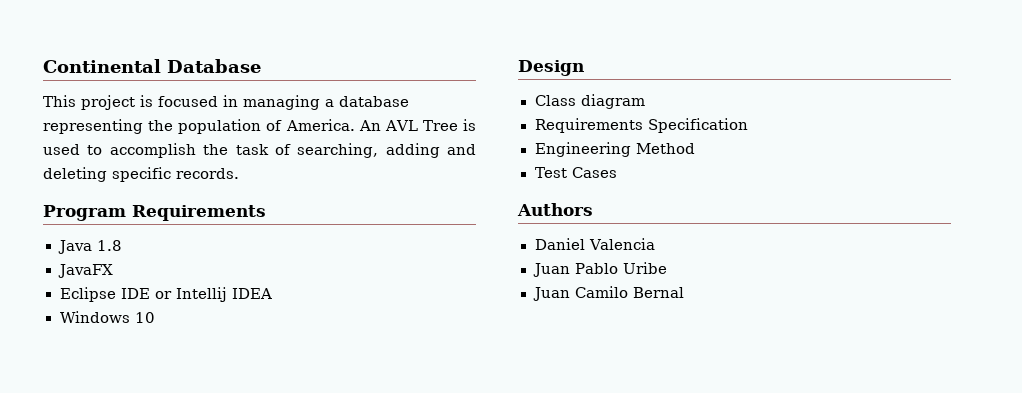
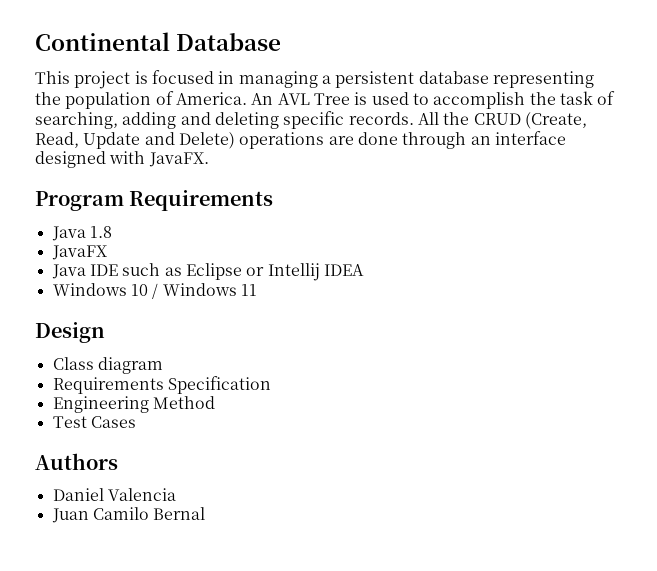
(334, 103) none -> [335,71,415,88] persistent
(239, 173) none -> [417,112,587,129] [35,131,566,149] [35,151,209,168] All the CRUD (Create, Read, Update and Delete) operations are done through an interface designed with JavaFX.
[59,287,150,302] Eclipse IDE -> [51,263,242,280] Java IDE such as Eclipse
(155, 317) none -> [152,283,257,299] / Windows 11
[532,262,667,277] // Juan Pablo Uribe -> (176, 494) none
---
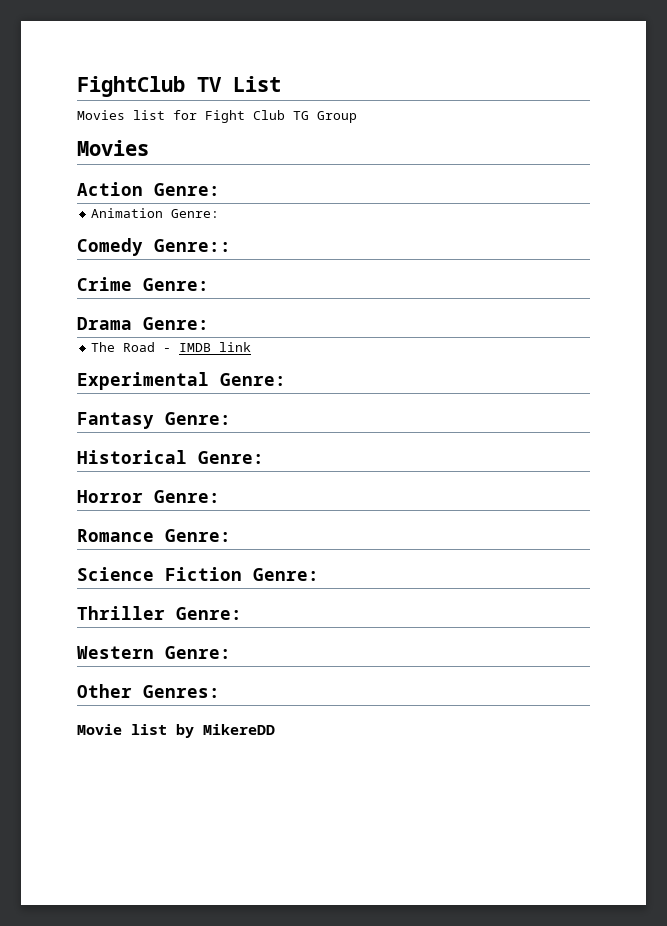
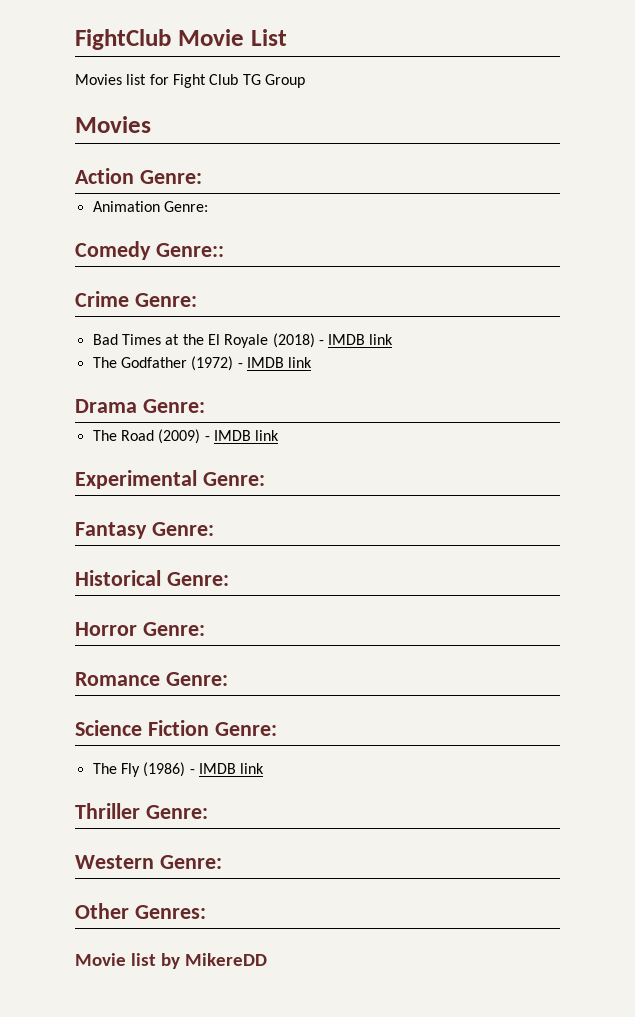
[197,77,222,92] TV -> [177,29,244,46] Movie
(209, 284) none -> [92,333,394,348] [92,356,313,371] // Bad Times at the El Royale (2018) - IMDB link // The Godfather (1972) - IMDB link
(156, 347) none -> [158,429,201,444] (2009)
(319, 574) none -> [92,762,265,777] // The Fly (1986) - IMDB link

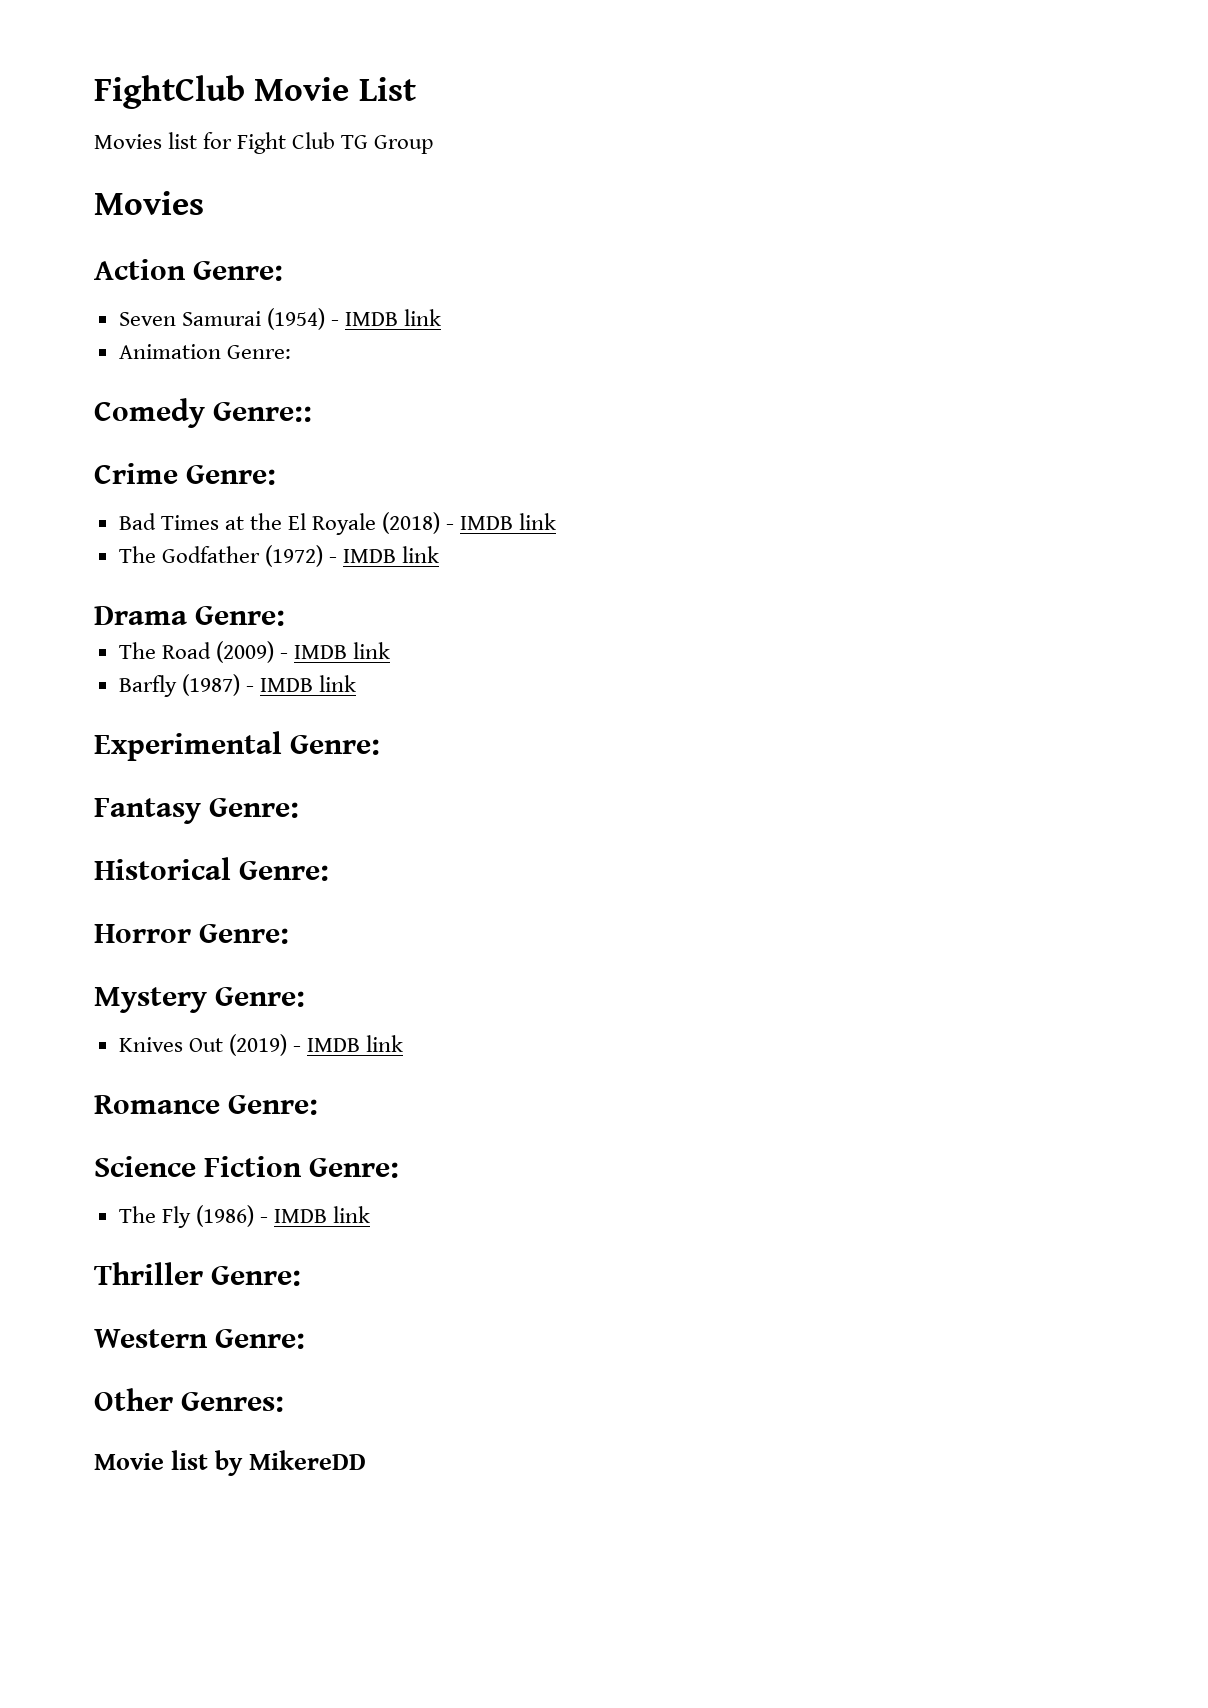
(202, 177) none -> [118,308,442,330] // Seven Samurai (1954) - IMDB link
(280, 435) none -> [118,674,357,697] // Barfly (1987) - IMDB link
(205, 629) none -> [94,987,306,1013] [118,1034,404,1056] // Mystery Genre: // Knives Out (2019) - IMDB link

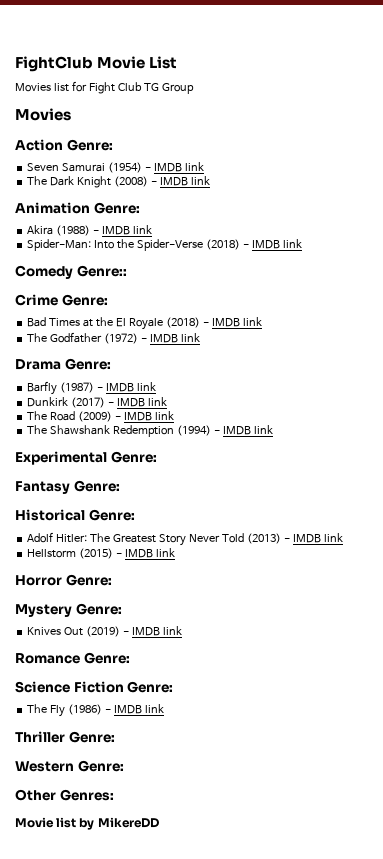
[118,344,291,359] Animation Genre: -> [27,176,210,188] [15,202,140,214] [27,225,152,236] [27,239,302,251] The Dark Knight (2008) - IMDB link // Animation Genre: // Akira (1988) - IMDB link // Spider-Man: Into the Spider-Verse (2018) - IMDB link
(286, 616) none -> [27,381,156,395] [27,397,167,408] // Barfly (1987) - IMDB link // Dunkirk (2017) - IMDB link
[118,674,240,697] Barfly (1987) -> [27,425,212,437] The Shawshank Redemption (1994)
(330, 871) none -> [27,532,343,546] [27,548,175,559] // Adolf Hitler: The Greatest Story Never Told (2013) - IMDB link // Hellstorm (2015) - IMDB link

> Task statement:
Write down exactly the span of lines above from the one containing "(334, 103) none -> [335,71,415,88] persistent" to the one containing "(239, 173) none", both ends included.

> Result below:
(334, 103) none -> [335,71,415,88] persistent
(239, 173) none -> [417,112,587,129] [35,131,566,149] [35,151,209,168] All the CRUD (Create, Read, Update and Delete) operations are done through an interface designed with JavaFX.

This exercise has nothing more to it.